To address this challenge, IANS and Securosis developed the Cloud Security Maturity Model (CSMM), a framework to help CISOs define their cloud security goals through a view of assets, automation, zero trust, and security as code. It is a set of guidelines to help IT security teams assess their cloud security posture and determine how to improve security maturity.
Let's take a look at the domains and levels of security described in CSMM and how IT security leaders can use the framework effectively.

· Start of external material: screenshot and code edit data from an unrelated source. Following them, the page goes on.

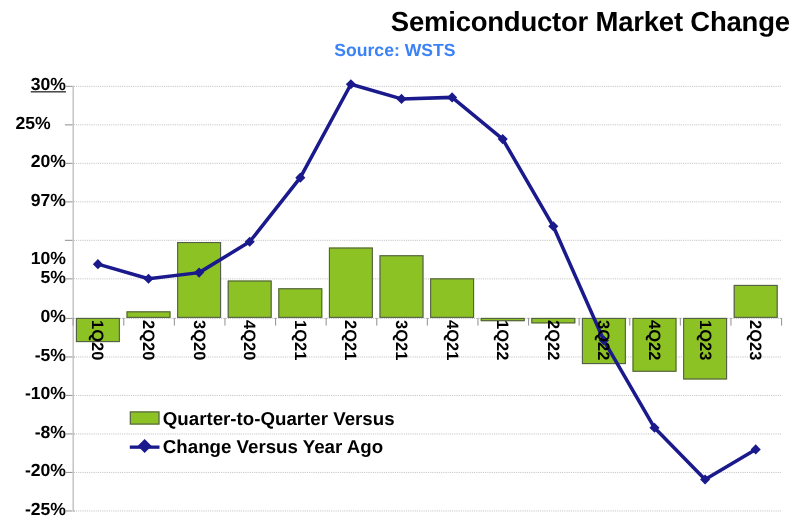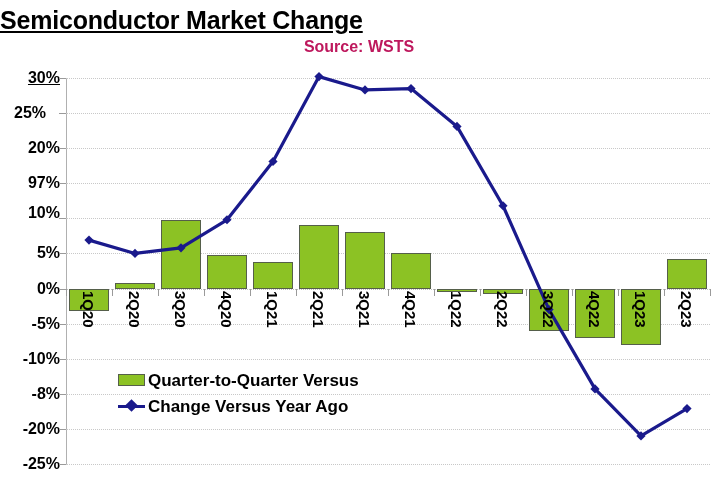"Semiconductor Market Change" .title { text-align: left -> right; text-decoration: underline -> none }
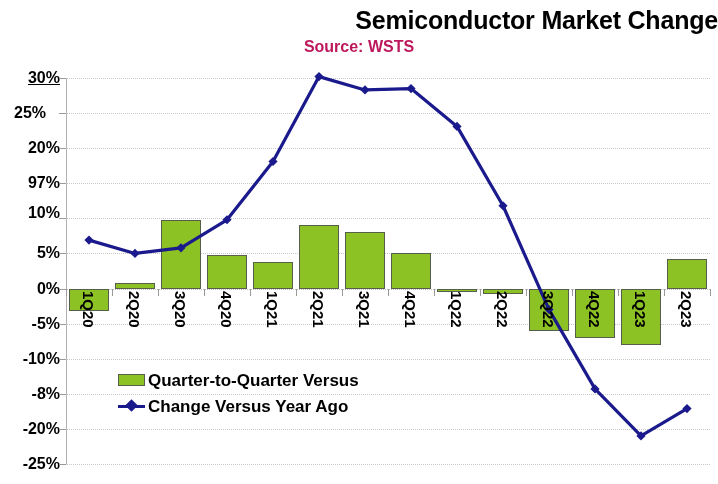"Source: WSTS" .subtitle { color: #be185d -> #3b82f6 }
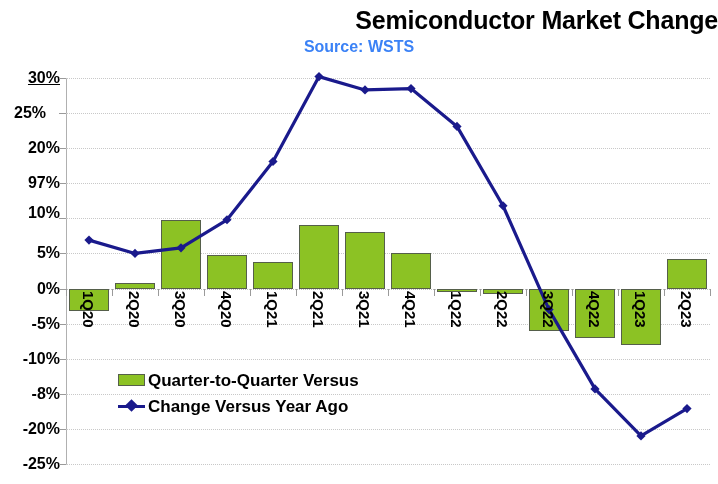"10%" div.ylabel { top: 135px -> 158px }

The three CSMM security domains
The CSMM identifies the following areas to help security leaders segment where to integrate cloud governance:
Foundational field. When creating initial cloud infrastructure, CSMM recommends creating a baseline first. Gain a comprehensive understanding of current cloud applications and services to provide scalability and flexibility when business goals grow or change. Establishing this core domain provides cloud protection guardrails through which teams can integrate security at a pace that meets business requirements. Examples of core technologies include account security, identity and access management, monitoring, and incident response. Structural field. With the core domain established, the architecture domain consists of different tools and methodologies used to secure cloud technologies. Examples include network, application, workload, and security tools and methods. Security use cases for automation and centralized orchestration are key drivers that lead to flexible and intelligent security components that enable companies to pivot their cloud services as needed. Procedural field. The procedural domain includes the various cloud security automation processes and flows that the business wants and how to manage them. It provides steps on how to make changes to operations when scaling or pivoting cloud services in a new direction. Use this area as a guide to distinguish between cloud security, LAN security, and private data center security while working within cloud provider infrastructures. Procedural factors include security integration practices, regular audits, and compliance standards.
The five maturity levels of CSMM
As the three CSMM security domains develop, organizations should visually measure the level of cloud security maturity as it currently exists and set future goals based on need and achievability.
The following five levels define where the business stands and where security teams aim to be in the future.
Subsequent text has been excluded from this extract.